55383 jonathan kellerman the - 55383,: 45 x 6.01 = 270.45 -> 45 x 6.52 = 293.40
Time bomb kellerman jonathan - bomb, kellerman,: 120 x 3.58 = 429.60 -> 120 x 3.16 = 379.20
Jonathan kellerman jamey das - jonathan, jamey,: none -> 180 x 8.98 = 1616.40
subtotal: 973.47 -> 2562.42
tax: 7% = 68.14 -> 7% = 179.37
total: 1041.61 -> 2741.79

▬▬▬▬▬▬▬▬▬▬

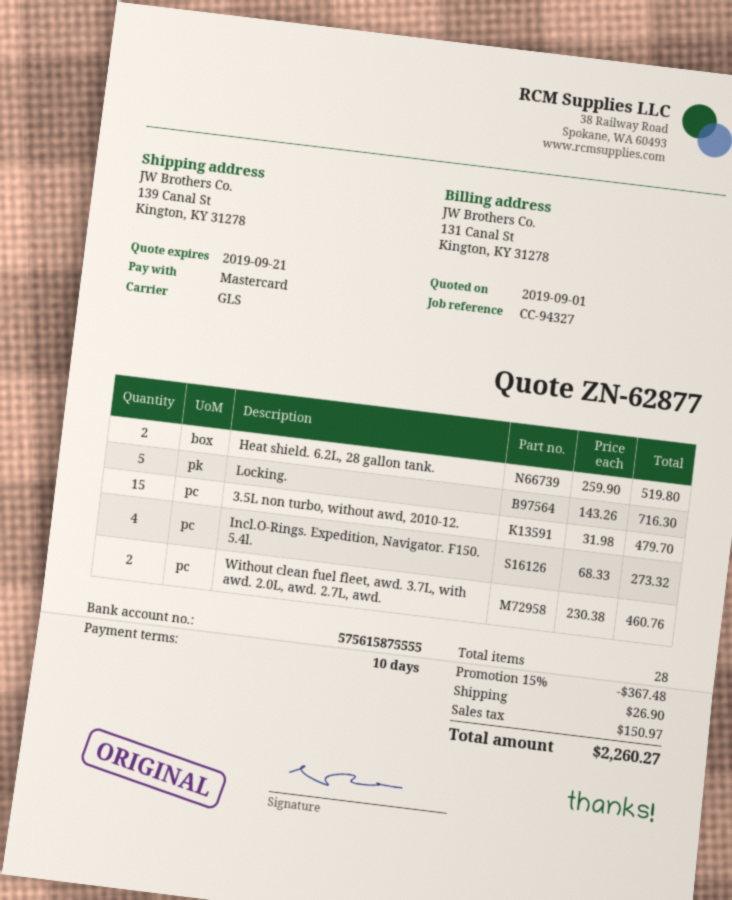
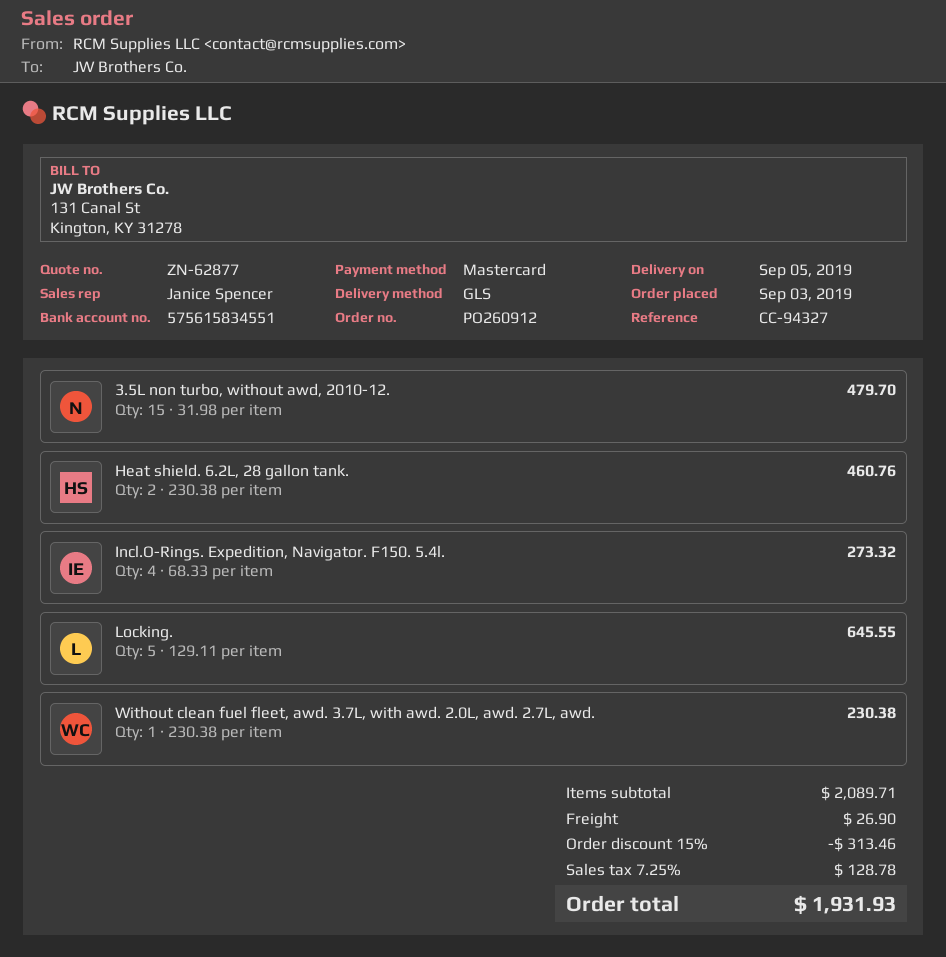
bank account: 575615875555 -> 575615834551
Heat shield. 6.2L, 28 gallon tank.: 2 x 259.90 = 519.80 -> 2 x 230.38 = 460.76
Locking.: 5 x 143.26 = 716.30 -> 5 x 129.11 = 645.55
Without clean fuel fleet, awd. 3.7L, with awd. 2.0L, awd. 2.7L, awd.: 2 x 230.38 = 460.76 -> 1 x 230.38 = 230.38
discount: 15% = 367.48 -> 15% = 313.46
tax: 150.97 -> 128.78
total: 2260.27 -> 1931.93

▬▬▬▬▬▬▬▬▬▬

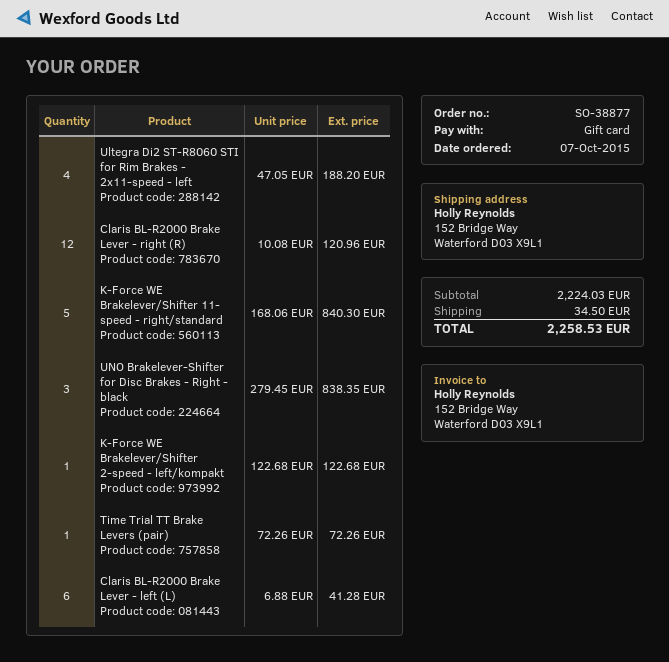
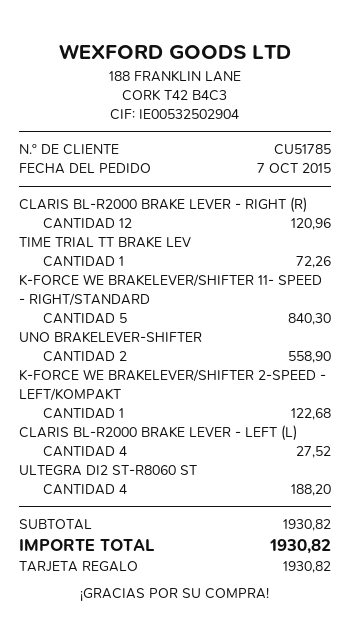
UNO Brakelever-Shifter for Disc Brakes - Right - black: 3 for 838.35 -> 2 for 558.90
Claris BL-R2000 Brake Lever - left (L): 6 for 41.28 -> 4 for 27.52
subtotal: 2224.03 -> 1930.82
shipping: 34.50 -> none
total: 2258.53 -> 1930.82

▬▬▬▬▬▬▬▬▬▬

HOW TO COMPLETE THIS TASK ->
In the listing above, find the line with "bank account: 575615875555 -> 575615834551" and the line with "Without clean fuel"; output exactly those lines and all lines between them.

TASK OUTPUT ->
bank account: 575615875555 -> 575615834551
Heat shield. 6.2L, 28 gallon tank.: 2 x 259.90 = 519.80 -> 2 x 230.38 = 460.76
Locking.: 5 x 143.26 = 716.30 -> 5 x 129.11 = 645.55
Without clean fuel fleet, awd. 3.7L, with awd. 2.0L, awd. 2.7L, awd.: 2 x 230.38 = 460.76 -> 1 x 230.38 = 230.38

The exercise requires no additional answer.